A.K: Her dönem farklı bir konjonktürde seçime giriliyor. Bizim örgütlerimiz her dönem elinden geleni yapmıştır. Eksiklik demeyelim ancak şu anda daha bir özenle sahadaki programlar yapılmakta. Sandık görevlilerimizi seçim kararı alınmadan önce istedik. Bütün ilçelerimizden her dönem sahada olunmasını ve vatandaşlarla bir arada olmalarını istedik. Seçim kararı alınmadan önce sahada çalışmalarımıza başlamıştık. Yerel seçimlere bir sene, genel seçimlere bir buçuk sene vardı. Bu dönem daha organize bir şekilde seçimlerin içindeyiz. CHP’nin örgütleri her seçimde elinden geleni yaptı.
-“Millet İttifakı’nın milletvekili çıkarması. İlk turda muhalefetin parlamentoda çoğunluğun bulacağını diliyoruz.”
E.Y: Milletvekili seçimlerinde hedefiniz nedir?
A.K: Antalya’da öncelikle birinci parti olmayı hedefliyoruz. Milletvekili hesaplama sistemi de değişti. Önce ittifakların milletvekili belli oluyor sonra içindeki partilerin milletvekilleri belli oluyor. Öncelikle Millet İttifakı’nın milletvekili çıkarması. İlk turda muhalefetin parlamentoda çoğunluğun bulacağını diliyoruz.
E.Y: Son olarak eklemek istediğiniz bir şey var mı?
A.K: Vatandaşlarımızda bir güvensizlik var.

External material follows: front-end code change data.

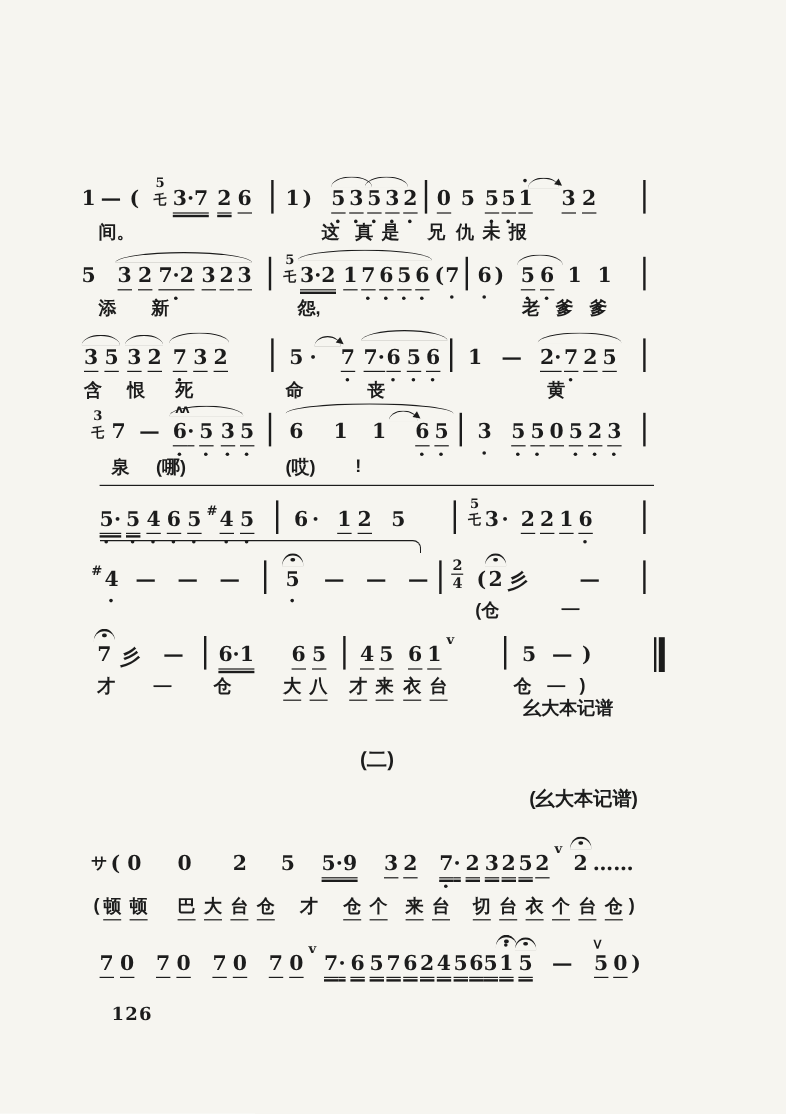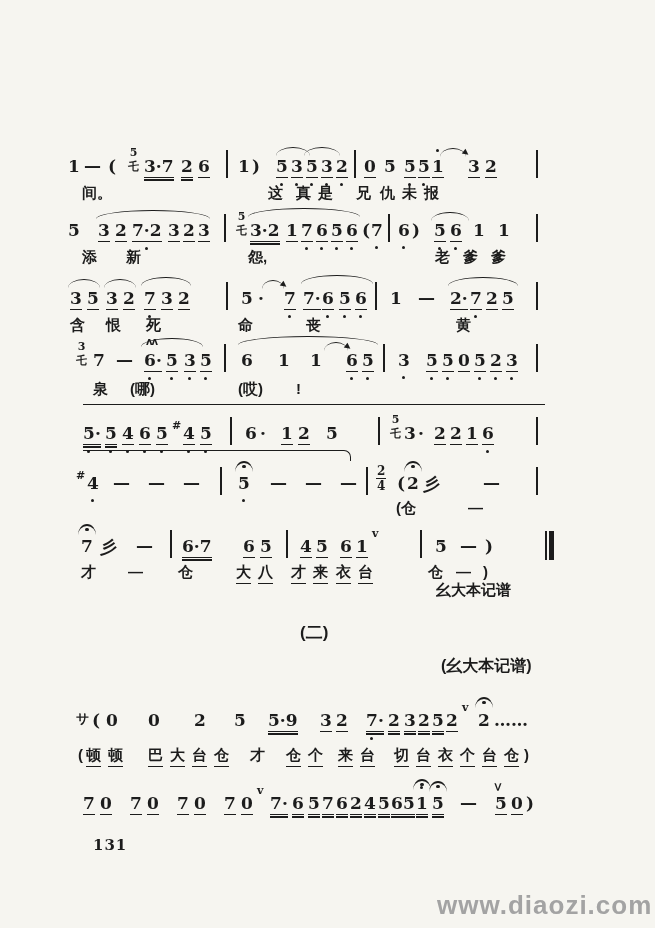--- a/index.html
+++ b/index.html
@@ -155,21 +155,21 @@
       <div class="tok " style="left: 270px; top: 473px;">—</div>
       <div class="tok " style="left: 305px; top: 473px;">—</div>
       <div class="tok " style="left: 340px; top: 473px;">—</div>
       <div class="tok " style="left: 397px; top: 473px;">(</div>
       <div class="tok " style="left: 407px; top: 473px;">2</div>
       <div class="tok " style="left: 423px; top: 473px;">彡</div>
       <div class="tok " style="left: 483px; top: 473px;">—</div>
       <div class="tok " style="left: 81px; top: 536px;">7</div>
       <div class="tok " style="left: 100px; top: 536px;">彡</div>
       <div class="tok " style="left: 136px; top: 536px;">—</div>
-      <div class="tok u2" style="left: 182px; top: 536px;">6·7</div>
+      <div class="tok u2" style="left: 182px; top: 536px;">6·1</div>
       <div class="tok u1" style="left: 243px; top: 536px;">6</div>
       <div class="tok u1" style="left: 260px; top: 536px;">5</div>
       <div class="tok u1" style="left: 300px; top: 536px;">4</div>
       <div class="tok u1" style="left: 316px; top: 536px;">5</div>
       <div class="tok u1" style="left: 340px; top: 536px;">6</div>
       <div class="tok u1" style="left: 356px; top: 536px;">1</div>
       <div class="tok sm" style="left: 372px; top: 527px;">v</div>
       <div class="tok " style="left: 435px; top: 536px;">5</div>
       <div class="tok " style="left: 460px; top: 536px;">—</div>
       <div class="tok " style="left: 485px; top: 536px;">)</div>
@@ -347,15 +347,14 @@
       <div class="fermata" style="left: 78px; top: 524px;"></div>
       <div class="fermata" style="left: 475px; top: 697px;"></div>
       <div class="fermata" style="left: 413px; top: 779px;"></div>
       <div class="fermata" style="left: 429px; top: 781px;"></div>
       <div class="accent" style="left: 493px; top: 780px; transform: rotate(90deg);">&gt;</div>
     </div>
 
   <div class="sechead">(二)</div>
   <div class="solo">(幺大本记谱)</div>
   <div class="credit">幺大本记谱</div>
-  <div class="pageno">131</div>
-  <div class="wm-url">www.diaozi.com</div>
+  <div class="pageno">126</div>
 </div>
 
 </body></html>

Sandığa gidip oyumuzu veriyoruz ancak kazanamıyoruz şeklinde düşünüyorlar. Her seferinde iktidarın kazandığını söylüyorlar. Bu doğru değil. Son dönemde bütün sandıkları tutuyoruz. Islak imzalı tutanaklarına ulaşıyoruz. Bizim görevimiz, sandığa ne girerse onu çıkarmak. Bunun için genel merkez çok ciddi çalışmalar yaptı. Cumhuriyet Halk Partisi’nde iyi bir bilişim sistemi var. Herkes oylarını mutlaka kullansın ve sandığın başında kalıp ıslak imzayı kontrol etsinler.